# 2 vehicles in kinematics

1. Feb 1, 2015

### Bry2323

A truck and a car both start from rest at the same time on a straight track. The car is 25.0 m behind the truck at the start. The truck accelerates at 3.70 m/s^2 and the car accelerates at 4.40 m/s^2. How long does it take for the car to catch up to the truck?

Hey all, first post, didn't think it'd be so quick in this college physics class! Can someone help me figure this out...I have an idea that displacement of truck should equal the car plus 25.0 m right? Just having trouble getting there. Thank you!

2. Feb 1, 2015

### haruspex

Please don't delete the template. It's there to be filled in. What relevant equations do you know? Please show some attempt.

3. Feb 1, 2015

### Bry2323

Sorry, didn't realize that until i searched around a little more.
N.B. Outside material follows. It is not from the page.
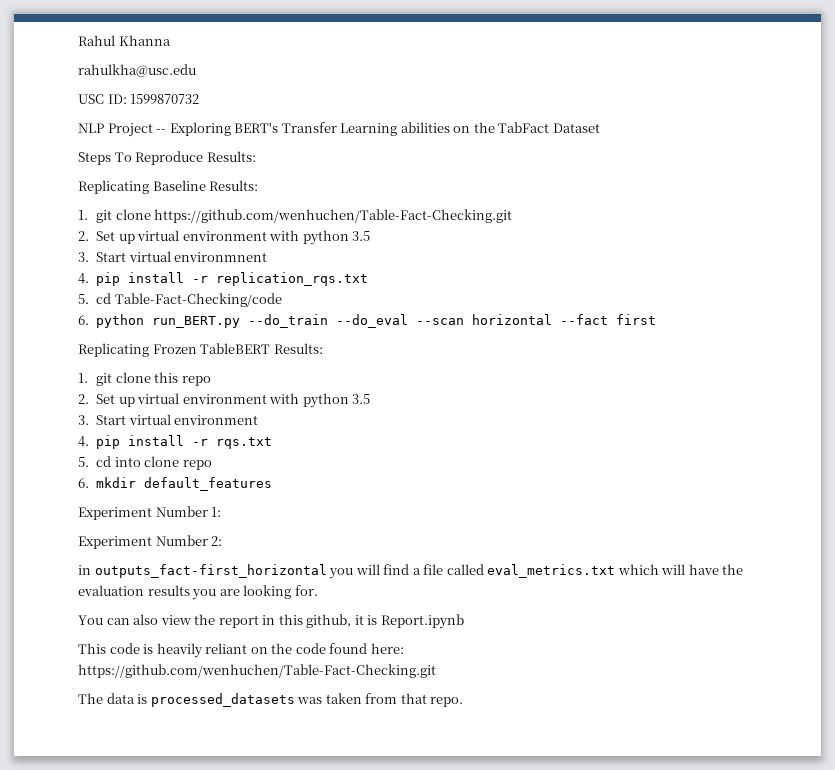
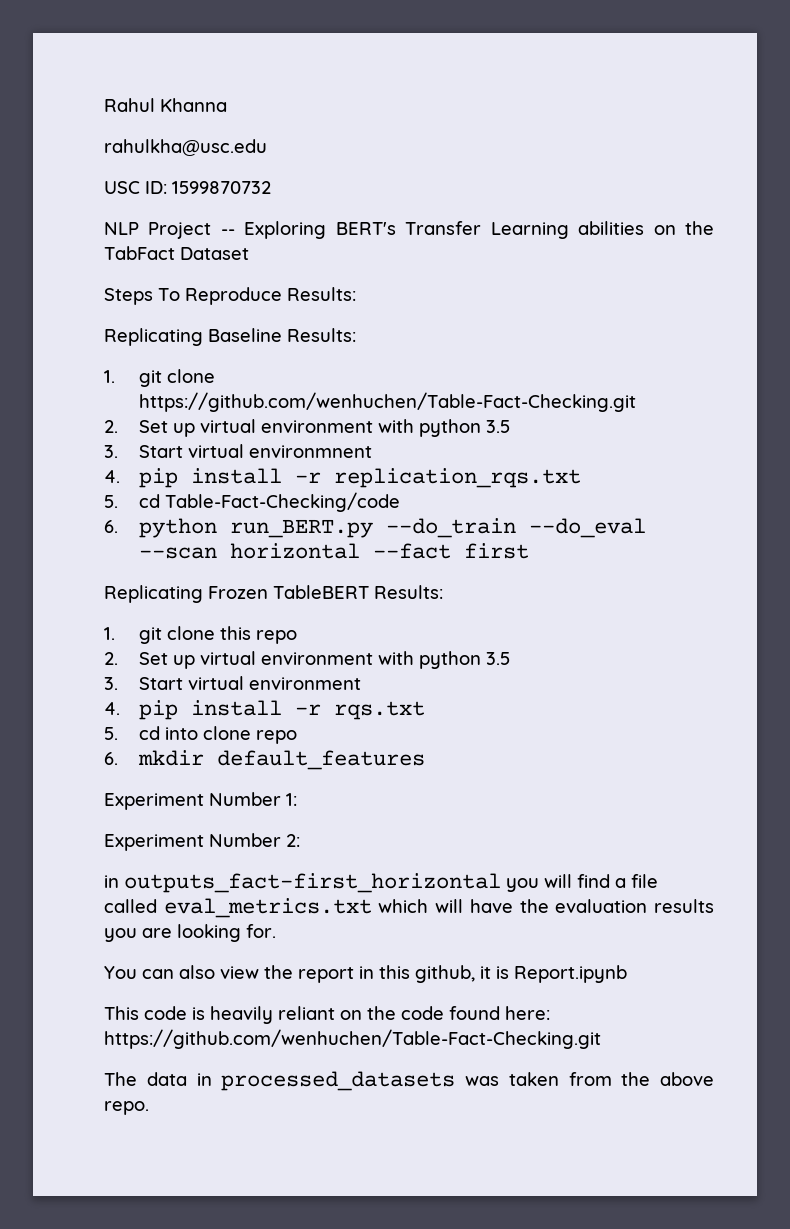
[137,694,148,704] is -> [196,1073,212,1086] in
[400,693,427,704] that -> [621,1072,714,1086] the above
So far I have displacement of truck equals 1/2a x t^2 = 1.85 m/s^2(t^2)
I am thinking displacement of car = displacement of truck + 25.0 m = 1/2at^2

I am left with 1.85 m/s^2(t^2) = 2.20 m/s^2(t^2) + 25.0 m?? This is where I am so very lost.

Thank you again.

4. Feb 1, 2015

### haruspex

Which starts in front? What are the two displacements at t=0?

5. Feb 1, 2015

### Bry2323

The truck starts in front. The displacement for the car is 0m and truck is 25m?

6. Feb 1, 2015

### haruspex

Right, so what is your equation now?

7. Feb 1, 2015

### Bry2323

I'm not sure, are you pointing out that displacement of truck should be displacement of car + 25.0 m?

8. Feb 1, 2015

### haruspex

Yes. What you had before gives the wrong result at t=0.

9. Feb 1, 2015

### Bry2323

I think I had it correct underneath that? I really don't know how to simplify that last line if that is the correct formula

10. Feb 1, 2015

### haruspex

Your formula has the form At2+B=Ct2. Can you not see how to simplify that?

11. Feb 1, 2015

### Bry2323

I really can't, is that a quadratic? It's been awhile since I have been in Algebra.

12. Feb 1, 2015

### Bry2323

ok I think i got it but I think i've done way too many steps

2.20 m/s^2(t^2) +25.0m = 1.85 m/s ^s (t^2)

.35 m/s^2(t^2) +25.0m = 0

.35(t^2) = -25.0s^2

t^2 = -71.43 s^2

t= 8.45 s

13. Feb 1, 2015

### haruspex

The left hand side has the truck's acceleration, so presumably represents the truck's displacement. So your equation says displacement of truck = displacement of car + 25m.
This is why you get an impossibility here:
t2 cannot be negative. It is not valid simply to ignore the minus sign because it's inconvenient. In the present case, ignoring it does happen to give the right answer, because the minus sign should not have been there in the first place.

14. Feb 1, 2015

### Bry2323

Ok well how do i move the 25.0 m to the right side without it being negative?

15. Feb 1, 2015

### haruspex

This equation is wrong:
It does not correspond to your (correct) observation that "displacement of car = displacement of truck + 25.0 m". It has reversed it.
Correct the equation and the minus sign will go away.

16. Feb 1, 2015

### Bry2323

ok perfect thank you, so what exactly am i saying when i say the displacement of car = displacement of truck +25.0 m, my brain is fried after today but im having trouble understanding the theory behind it in lamens terms, my mind is wanting to think its the car +25 to make up for the deficit at the beginning but i know thats not right.

17. Feb 1, 2015

### haruspex

First, you need to make clear what you mean by that. It is correct if you mean their final displacements from their respective starting positions.
For each, its displacement from its starting position at time t is acceleration*t2/2.
So you have:
displacementcar = displacementtruck+25m
accelerationcar*t2/2 = accelerationtruck*t2/2+25m

18. Feb 1, 2015

### Bry2323

I think im confusing myselfs because im thinking the only way the addition of 25m would need to be added was if the accelerations were the same, not sure why i cant grasp the idea, think im just burnt out

19. Feb 1, 2015

### haruspex

I think your confusion comes from not being clear in what you meant by displacement in "displacement of car = displacement of truck + 25.0 m".
If it means their respective displacements from their respective starting positions when they meet, it is true. If it means respective displacements from a common origin when they start, it is backwards.

20. Feb 1, 2015

### Bry2323

Ok, I'll take a break and think it over, just trying to make sure I truly understand everything, you've been a big help, cheers!